Understanding the mechanisms by which bacteria trigger the
development of multi-drug resistance requires the concerted
efforts of many widely diverse areas of science and technology.
From clinical bacteriology, molecular and structural biology,
biochemistry and bacterial physiology, molecular modeling
and chemical synthesis, much knowledge must be achieved regarding
the regulation of membrane permeability, the structure, the
membrane topology and the activity of the involved drug transporters.
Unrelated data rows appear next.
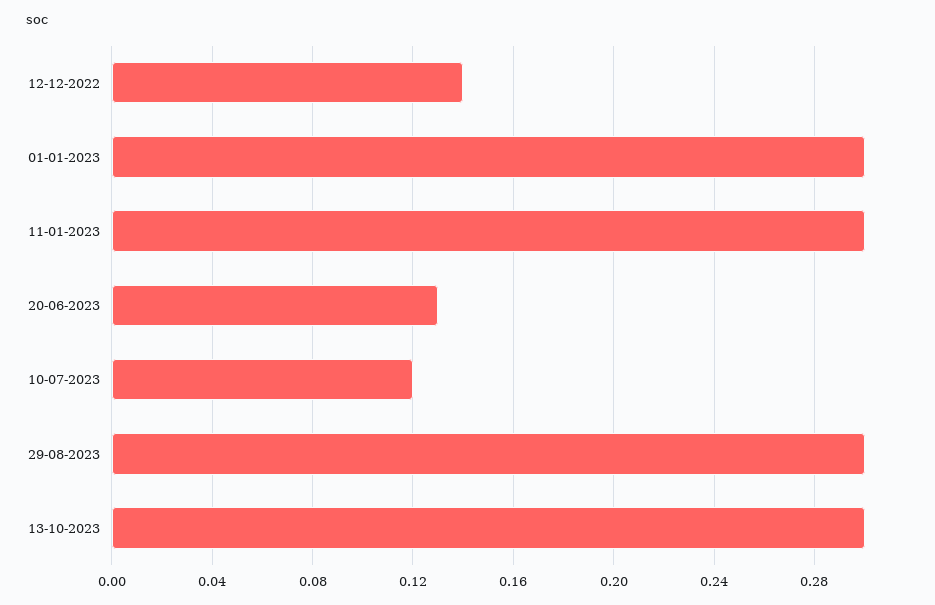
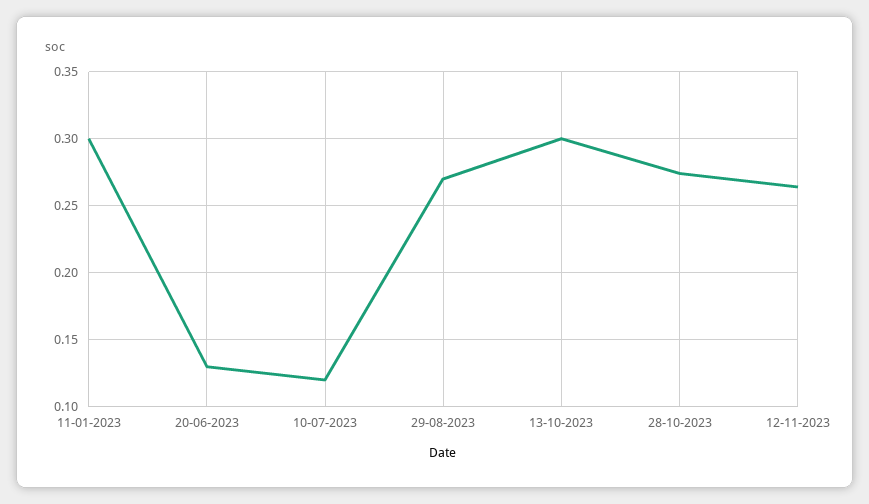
12-12-2022: 0.14 -> none
01-01-2023: 0.3 -> none
29-08-2023: 0.3 -> 0.27
28-10-2023: none -> 0.275
12-11-2023: none -> 0.265

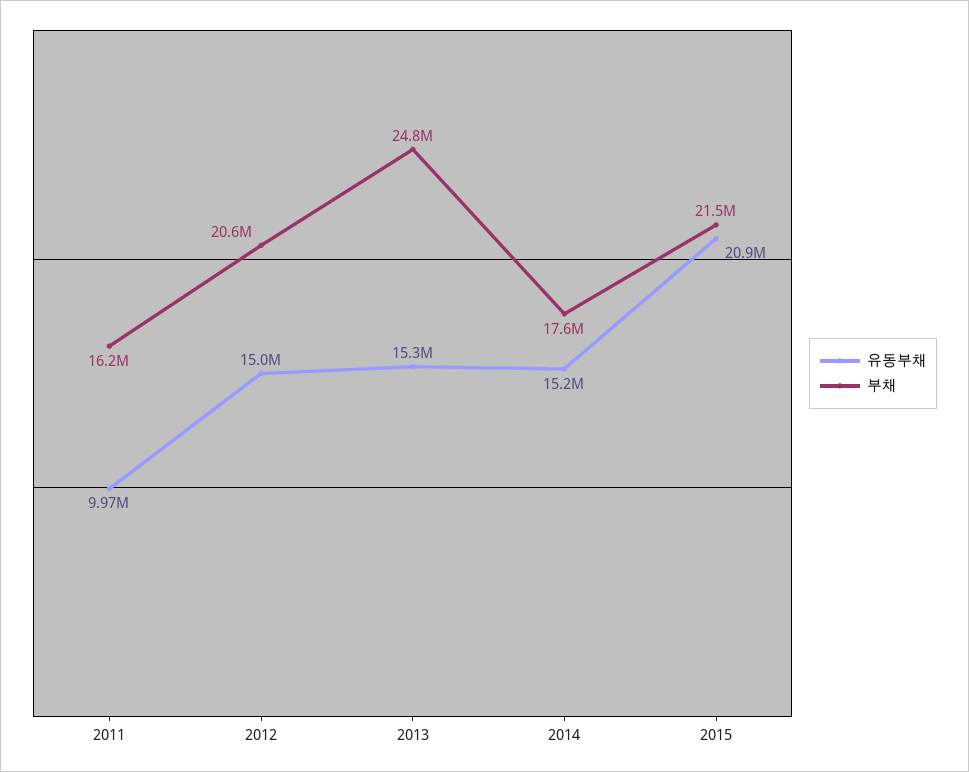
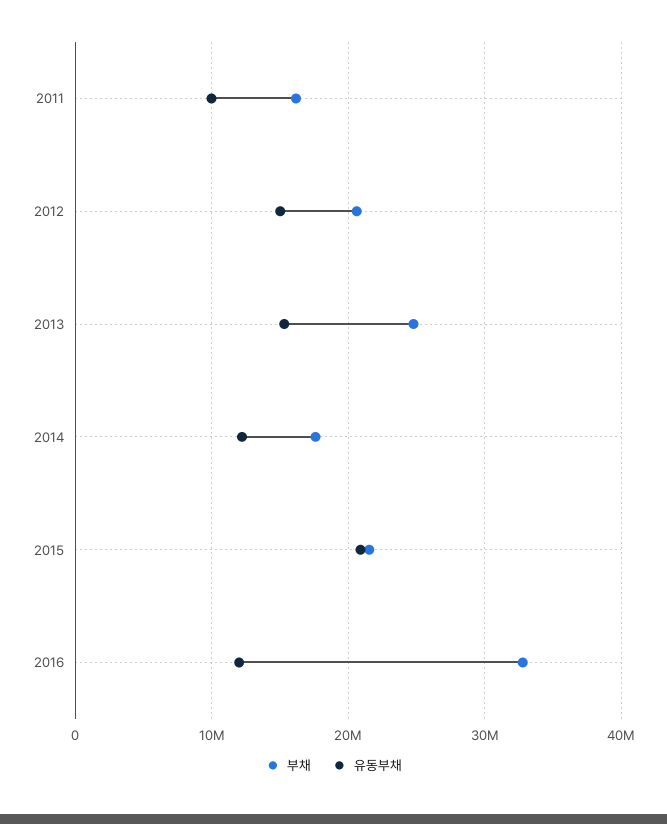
유동부채, 2014: 15200000 -> 12000000
부채, 2016: none -> 33000000
유동부채, 2016: none -> 12000000

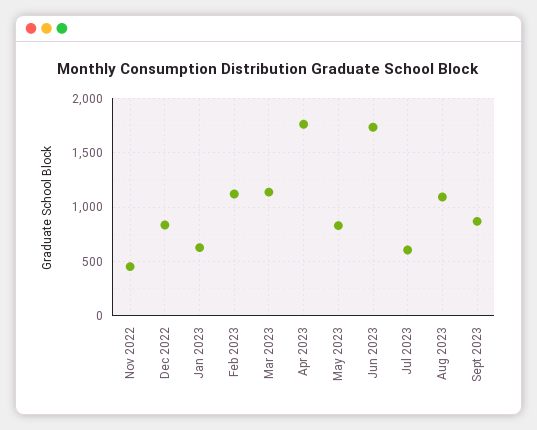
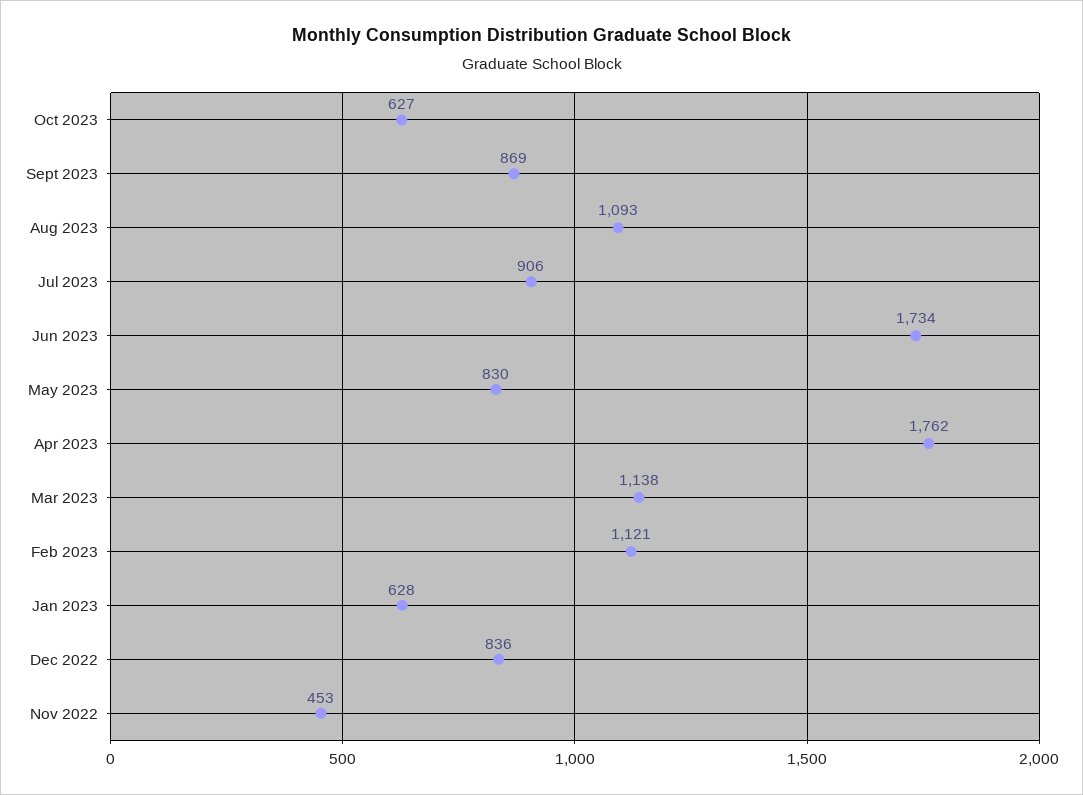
Jul 2023: 600 -> 906
Oct 2023: none -> 627

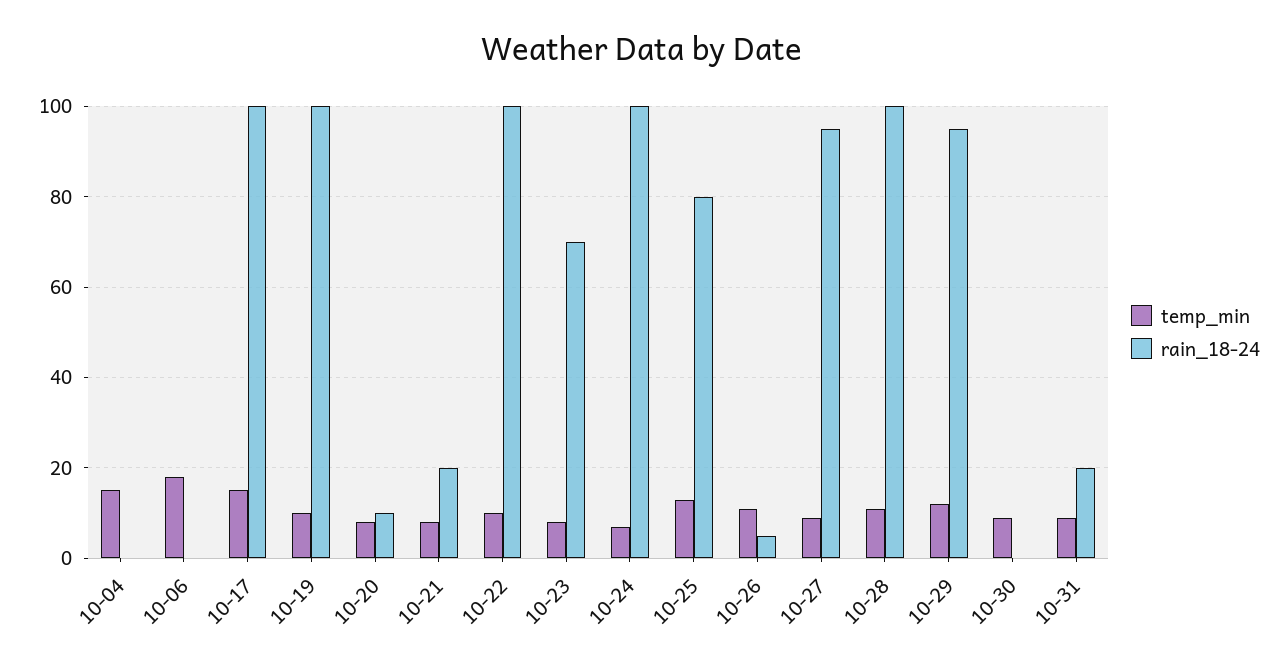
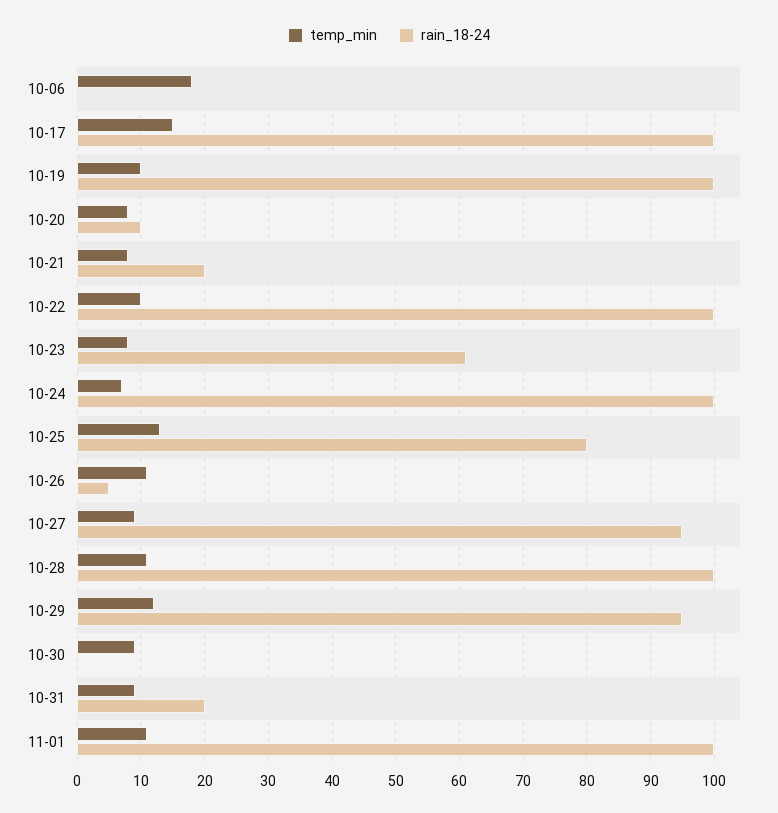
temp_min, 10-04: 15 -> none
rain_18-24, 10-04: 0 -> none
rain_18-24, 10-23: 70 -> 61
temp_min, 11-01: none -> 11
rain_18-24, 11-01: none -> 100

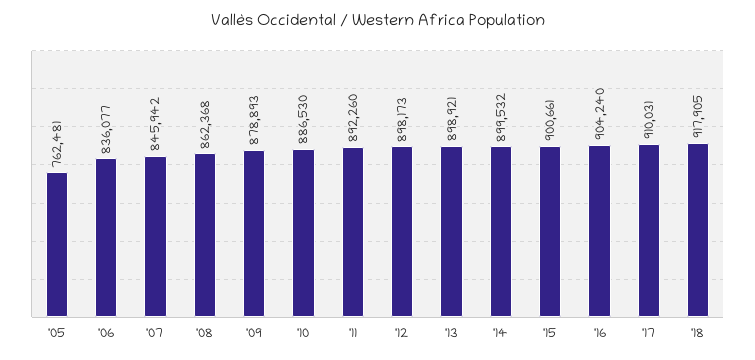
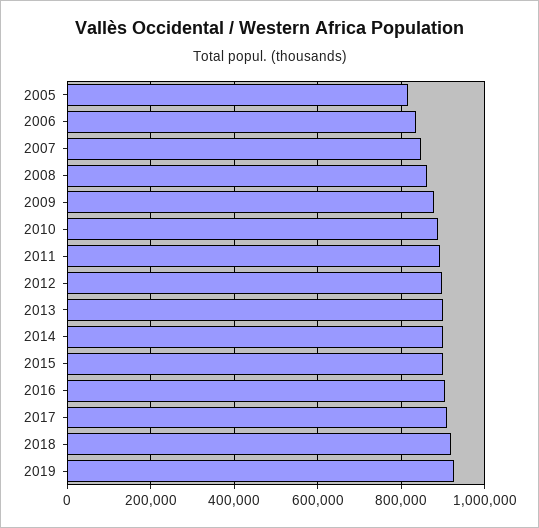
'05: 762481 -> 820000
2019: none -> 920000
The main objective of the COST1
Action ATENS (BM0701) is to organize a framework of collaboration
between well-known experts in these scientific areas necessary
for understanding membrane-mediated resistance at the molecular
and genetic levels and to translate this knowledge into the
development of diagnostic tests and antimicrobials that will,
in the future, help control MDR infectious diseases. This
program links the research disciplines of biology, physical-chemistry
and medicine through pools of teams belonging to several European
countries and different chapters of this issue have been written
by these partners. This multi- and inter- disciplinary aspect
will be a prominent advantage of ATENS that will yield major
weapons to be used against our favourite enemy, the microbe.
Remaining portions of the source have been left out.